Supplied data —

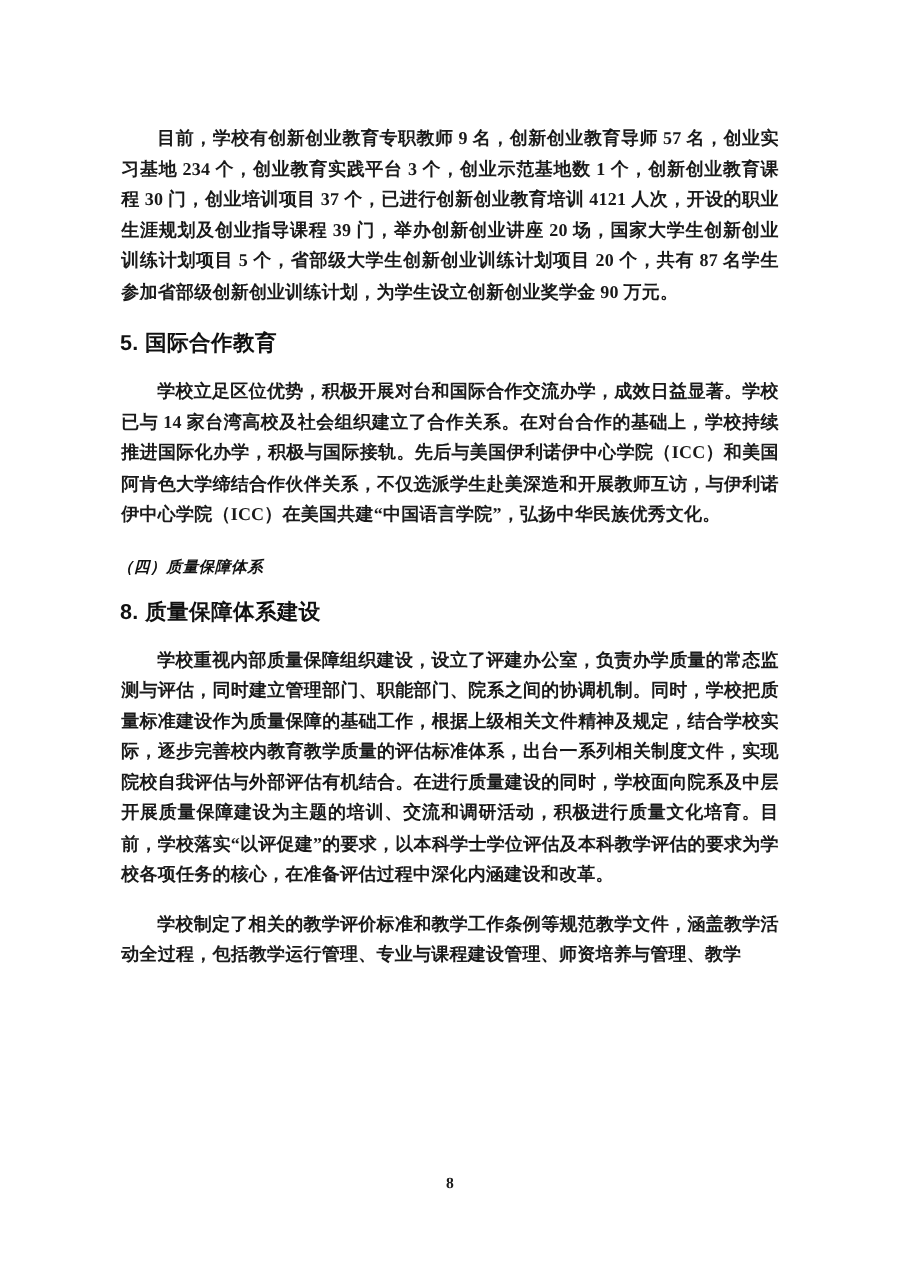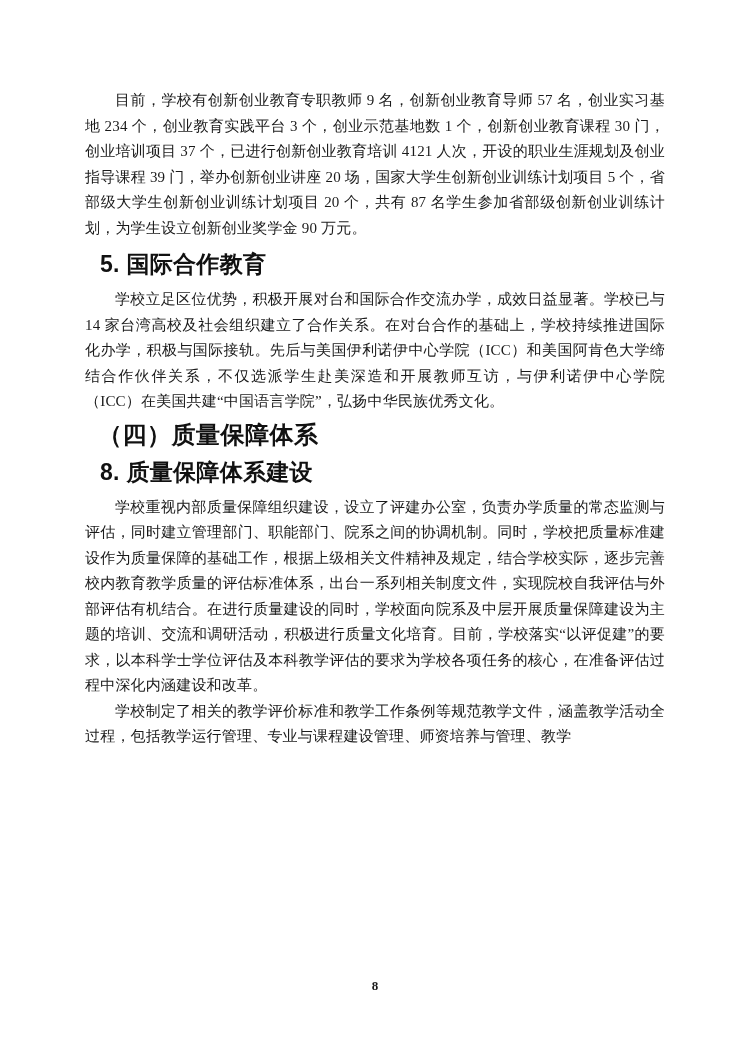--- a/index.html
+++ b/index.html
@@ -25,7 +25,7 @@
     overflow: hidden;
   }
   p.body-par {
-    margin: 0;
+    margin: 16px;
     font-family: "Liberation Serif", "DejaVu Serif", serif;
     font-size: 15px;
     line-height: 25.5px;
@@ -34,6 +34,7 @@
     text-justify: inter-ideograph;
     text-indent: 2em;
     letter-spacing: 0.2px;
+    font-weight: bold;
   }
   h2.sec-heading {
     margin: 6px 0 8px 0;

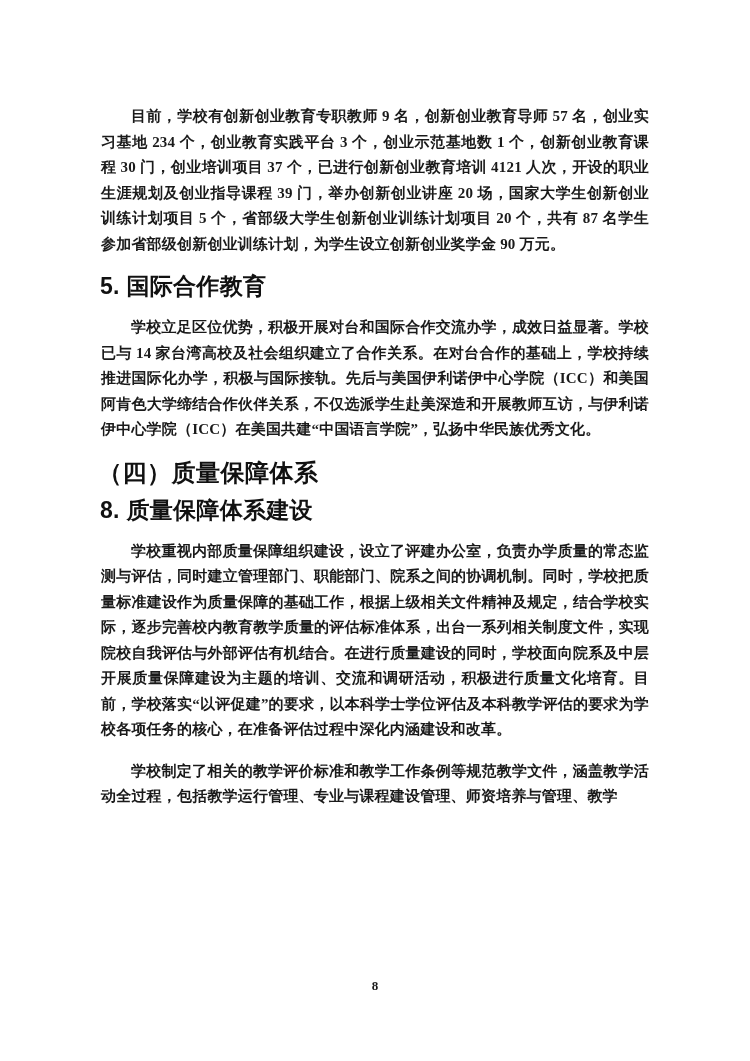--- a/index.html
+++ b/index.html
@@ -50,7 +50,7 @@
     margin: 10px 0 10px 0;
     padding-left: 15px;
     font-family: "Liberation Sans", "DejaVu Sans", sans-serif;
-    font-size: 23px;
+    font-size: 18px;
     font-weight: 600;
     color: #111111;
     line-height: 26px;

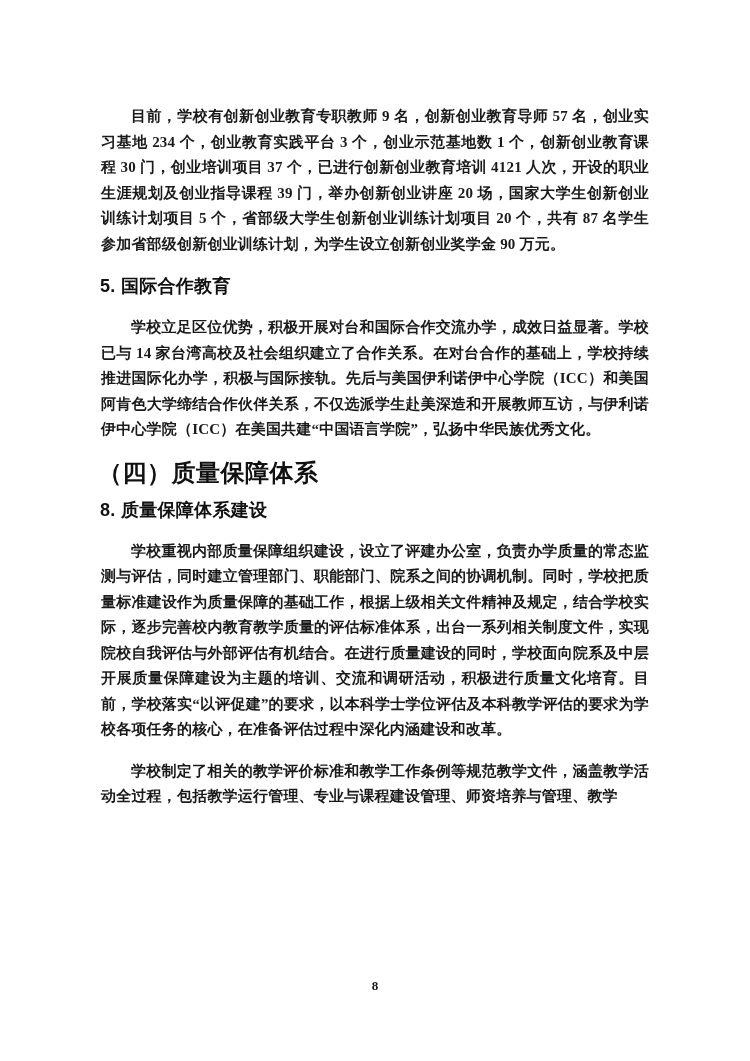--- a/index.html
+++ b/index.html
@@ -40,11 +40,12 @@
     margin: 6px 0 8px 0;
     padding-left: 13px;
     font-family: "Liberation Sans", "DejaVu Sans", sans-serif;
-    font-size: 24px;
+    font-size: 13px;
     font-weight: 600;
     color: #111111;
     line-height: 28px;
     letter-spacing: 0.5px;
+    font-style: italic;
   }
   h3.sub-heading {
     margin: 10px 0 10px 0;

Problem — Set the records down again exactly as given, and leave the pictures out.

Task output —
--- a/index.html
+++ b/index.html
@@ -25,7 +25,7 @@
     overflow: hidden;
   }
   p.body-par {
-    margin: 0;
+    margin: 16px;
     font-family: "Liberation Serif", "DejaVu Serif", serif;
     font-size: 15px;
     line-height: 25.5px;
@@ -34,6 +34,7 @@
     text-justify: inter-ideograph;
     text-indent: 2em;
     letter-spacing: 0.2px;
+    font-weight: bold;
   }
   h2.sec-heading {
     margin: 6px 0 8px 0;

--- a/index.html
+++ b/index.html
@@ -50,7 +50,7 @@
     margin: 10px 0 10px 0;
     padding-left: 15px;
     font-family: "Liberation Sans", "DejaVu Sans", sans-serif;
-    font-size: 23px;
+    font-size: 18px;
     font-weight: 600;
     color: #111111;
     line-height: 26px;

--- a/index.html
+++ b/index.html
@@ -40,11 +40,12 @@
     margin: 6px 0 8px 0;
     padding-left: 13px;
     font-family: "Liberation Sans", "DejaVu Sans", sans-serif;
-    font-size: 24px;
+    font-size: 13px;
     font-weight: 600;
     color: #111111;
     line-height: 28px;
     letter-spacing: 0.5px;
+    font-style: italic;
   }
   h3.sub-heading {
     margin: 10px 0 10px 0;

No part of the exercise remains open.